Tuple

Learning Objectives

At the end of this sub-unit, students should

understand tuple.
know how to work with tuple.
know how to use tuple in for-loop.

Sequence of Anything

A string is a sequence of character where each character is a string. A range¹ is a sequence of only integer. Is there a sequence of anything?

A sequence of anything is called a tuple with the data type in Python written as tuple. It is a data type with a built-in support from Python. To create a tuple, we can enclose values with parentheses. If there are multiple values, we separate it with a comma.

Tuple

The syntax for tuple is as follows.

(❬ expression ❭, ❬ expression ❭, ❬ expression ❭, ..., ❬ expression ❭)

To avoid an overly complicated syntax², we will simply explain the few cases of interest.

Empty Tuple: ()
Singleton: ( expr, ) (singleton is a tuple with single value, the comma at the end is required)
General #1: ( expr1, expr2, expr3 ) (can have as many expressions as needed)
General #2: ( expr1, expr2, expr3, ) (can have trailing comma)

Why Different Singleton?

The problem with parentheses is that it is used in many different places. We will list some of the places it is used. Understanding the context where parentheses occurs is a prerequisite to understanding tuple.

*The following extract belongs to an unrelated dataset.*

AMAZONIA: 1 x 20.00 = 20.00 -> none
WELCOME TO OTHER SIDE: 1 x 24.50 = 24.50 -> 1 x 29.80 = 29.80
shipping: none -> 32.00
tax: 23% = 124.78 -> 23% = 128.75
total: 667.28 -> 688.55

Parentheses to disambiguate order of operation: (expr1 + expr2) * expr3.
- There must be no comma inside the outer parentheses.
- There may be comma inside the expr1 or expr2.
Parentheses to invoke functions: function(arg1, arg2).
- The name function must be a function.
Parentheses for tuple: (expr1, expr2).
- There must not be name before the parentheses.
- Note that (expr) cannot create a tuple because that is already the same as case 1.
  - Hence, we use (expr,) to differentiate the two cases.

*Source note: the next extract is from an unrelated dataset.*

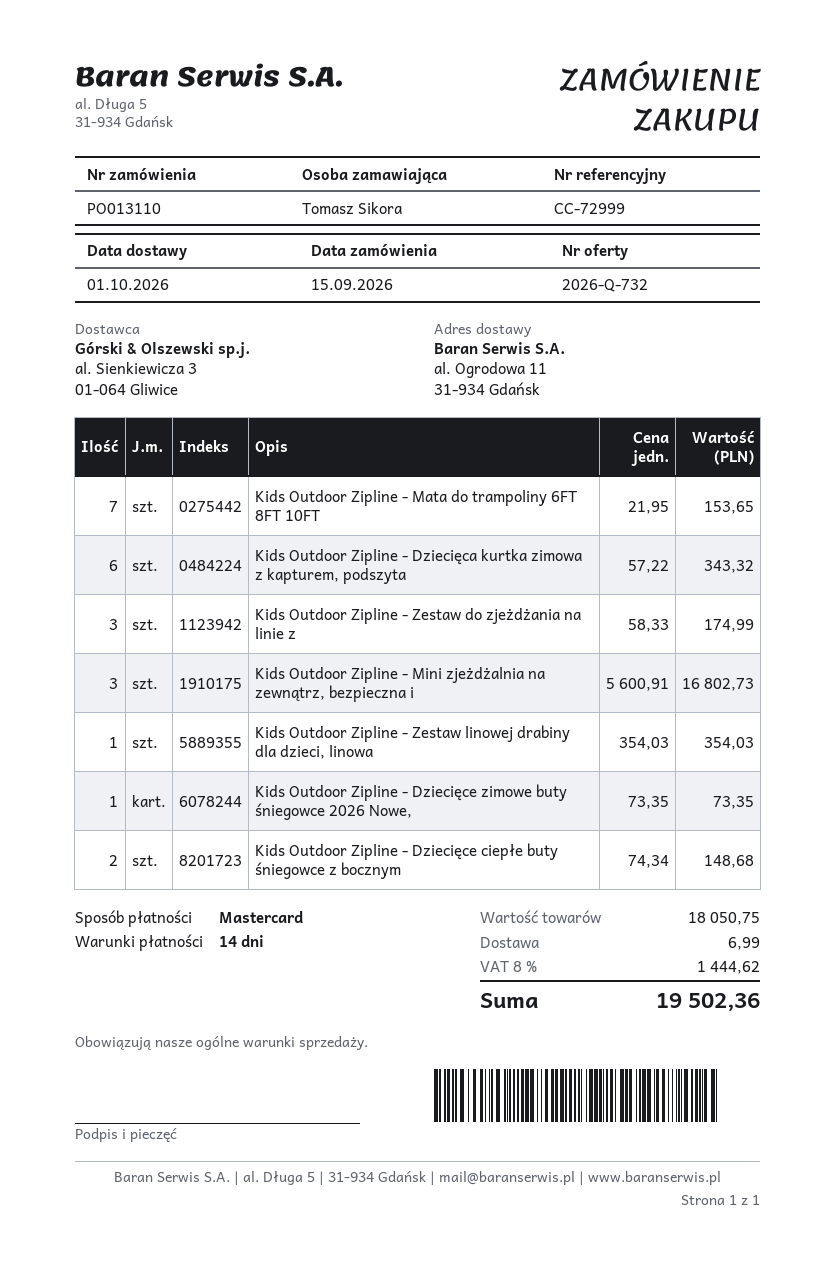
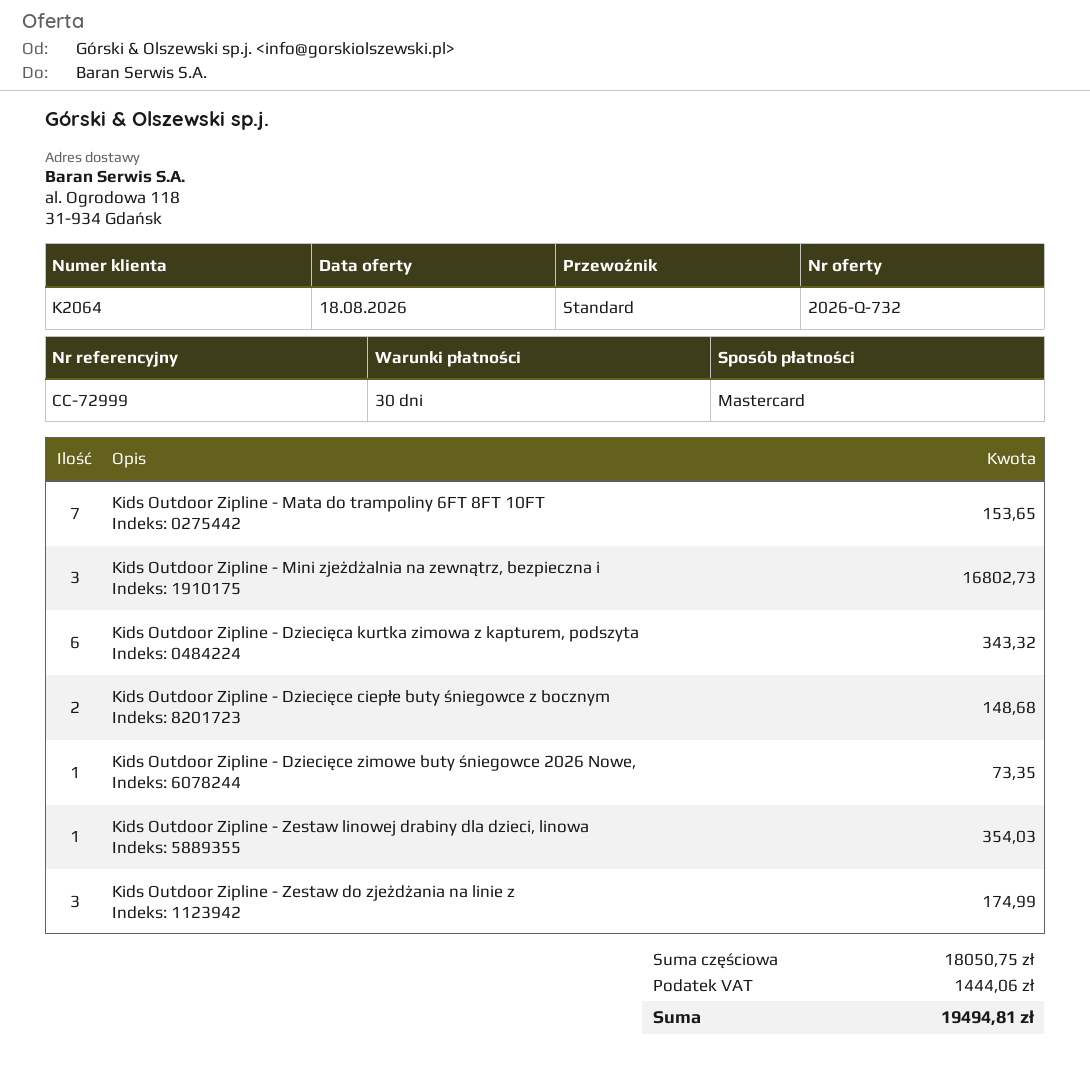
payment terms: 14 days -> 30 days
ship to: al. Ogrodowa 11, 31-934 Gdańsk -> al. Ogrodowa 118, 31-934 Gdańsk
shipping: 6.99 -> none
tax: 1444.62 -> 1444.06
total: 19502.36 -> 19494.81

Given that, let us give some concrete example of a tuple.

Tuple

>>> ()   # empty tuple
()
>>> (1,) # singleton
(1,)
>>> (1)  # not a tuple!  has no comma!
1
>>> (1, 2, 3)
(1, 2, 3)

Bad Practice

Although we can have trailing comma, we cannot have a blank expression. This is usually indicated by a presence of two consecutive commas, except when it is for the first element. So the following examples causes error.

>>> (,)
SyntaxError
>>> (1,,)
SyntaxError
>>> (1,,2)
SyntaxError

Anything?

We say that a tuple is a sequence of anything, but what is anything? We can actually put any values inside a tuple. These values do not have to be of one type either. So we can have a tuple containing both a string and an integer as shown below.

Mixed Type

>>> ('CS', 1010, 'S')
('CS', 1010, 'S')

But that is not yet anything. What is the latest value we have learnt? That right, we can also create a tuple within a tuple. This is a glimpse of a nested structure we will explore in the future. A possible use is a matrix which is a 2-dimensional structure.

Nested Tuple

>>> (('CS', 1010, 'S'), ('is', 'easy'))
(('CS', 1010, 'S'), ('is', 'easy'))

Box-and-Arrow Diagram

Before we look at the operations that can be performed on a tuple, it will be easier to explain them if we can visually represent a tuple. The representation we choose is as follows. Consider the tuple tpl = (1, 2, 3) first.

BoxArrow01

Let us break down the meaning of the box-and-arrow diagram a little here. On the leftmost, we have the variable x. This is represented by an open box because we can modify the value of x via an assignment (e.g., tpl = (3, 2, 1)). So the value can be changed.

It then has an arrow to a sequence of three elements. Whenever the value inside the box is an arrow, we need to indicate where it starts. So we put the symbol ✱ as the origin of this arrow.

The arrow and the symbol ✱ have another meaning. The actual value inside the box is the address of the tuple. But remember that we are abstracting the address away. The address is managed by the computer so we do not care where it is located in memory. We are only interested in the fact that the value should be whatever the address of that tuple is. So we also abstract this idea away to simply connect the two location via an arrow. In short, when we put ✱ inside the box, that is the actual value in the box. This will have an impact on function call.

Now, the positive index is shown at the top for clarity, but it is not necessary. The element at index 0 is 1, the element at index 1 is 2, and the element at index 2 is 3. This corresponds to the expression (1, 2, 3).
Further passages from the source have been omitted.